**Information supplied**.
————
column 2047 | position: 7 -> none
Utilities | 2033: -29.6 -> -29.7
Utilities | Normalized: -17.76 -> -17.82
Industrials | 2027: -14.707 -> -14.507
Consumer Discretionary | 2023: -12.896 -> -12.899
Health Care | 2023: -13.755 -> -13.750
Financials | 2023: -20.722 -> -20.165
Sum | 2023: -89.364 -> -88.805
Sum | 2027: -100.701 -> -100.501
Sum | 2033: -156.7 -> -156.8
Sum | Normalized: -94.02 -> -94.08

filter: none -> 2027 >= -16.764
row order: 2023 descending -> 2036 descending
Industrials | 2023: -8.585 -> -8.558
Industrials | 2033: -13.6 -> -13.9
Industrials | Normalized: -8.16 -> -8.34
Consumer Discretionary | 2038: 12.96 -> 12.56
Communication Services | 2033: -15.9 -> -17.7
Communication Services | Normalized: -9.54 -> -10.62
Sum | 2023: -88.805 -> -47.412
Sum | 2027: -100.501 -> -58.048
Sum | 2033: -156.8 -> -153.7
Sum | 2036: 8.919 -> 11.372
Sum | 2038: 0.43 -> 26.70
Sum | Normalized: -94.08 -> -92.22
————
**Requirement**.
For this exercise, the records above must be returned exactly.

**Exercise answer**.
column 2047 | position: 7 -> none
Utilities | 2033: -29.6 -> -29.7
Utilities | Normalized: -17.76 -> -17.82
Industrials | 2027: -14.707 -> -14.507
Consumer Discretionary | 2023: -12.896 -> -12.899
Health Care | 2023: -13.755 -> -13.750
Financials | 2023: -20.722 -> -20.165
Sum | 2023: -89.364 -> -88.805
Sum | 2027: -100.701 -> -100.501
Sum | 2033: -156.7 -> -156.8
Sum | Normalized: -94.02 -> -94.08

filter: none -> 2027 >= -16.764
row order: 2023 descending -> 2036 descending
Industrials | 2023: -8.585 -> -8.558
Industrials | 2033: -13.6 -> -13.9
Industrials | Normalized: -8.16 -> -8.34
Consumer Discretionary | 2038: 12.96 -> 12.56
Communication Services | 2033: -15.9 -> -17.7
Communication Services | Normalized: -9.54 -> -10.62
Sum | 2023: -88.805 -> -47.412
Sum | 2027: -100.501 -> -58.048
Sum | 2033: -156.8 -> -153.7
Sum | 2036: 8.919 -> 11.372
Sum | 2038: 0.43 -> 26.70
Sum | Normalized: -94.08 -> -92.22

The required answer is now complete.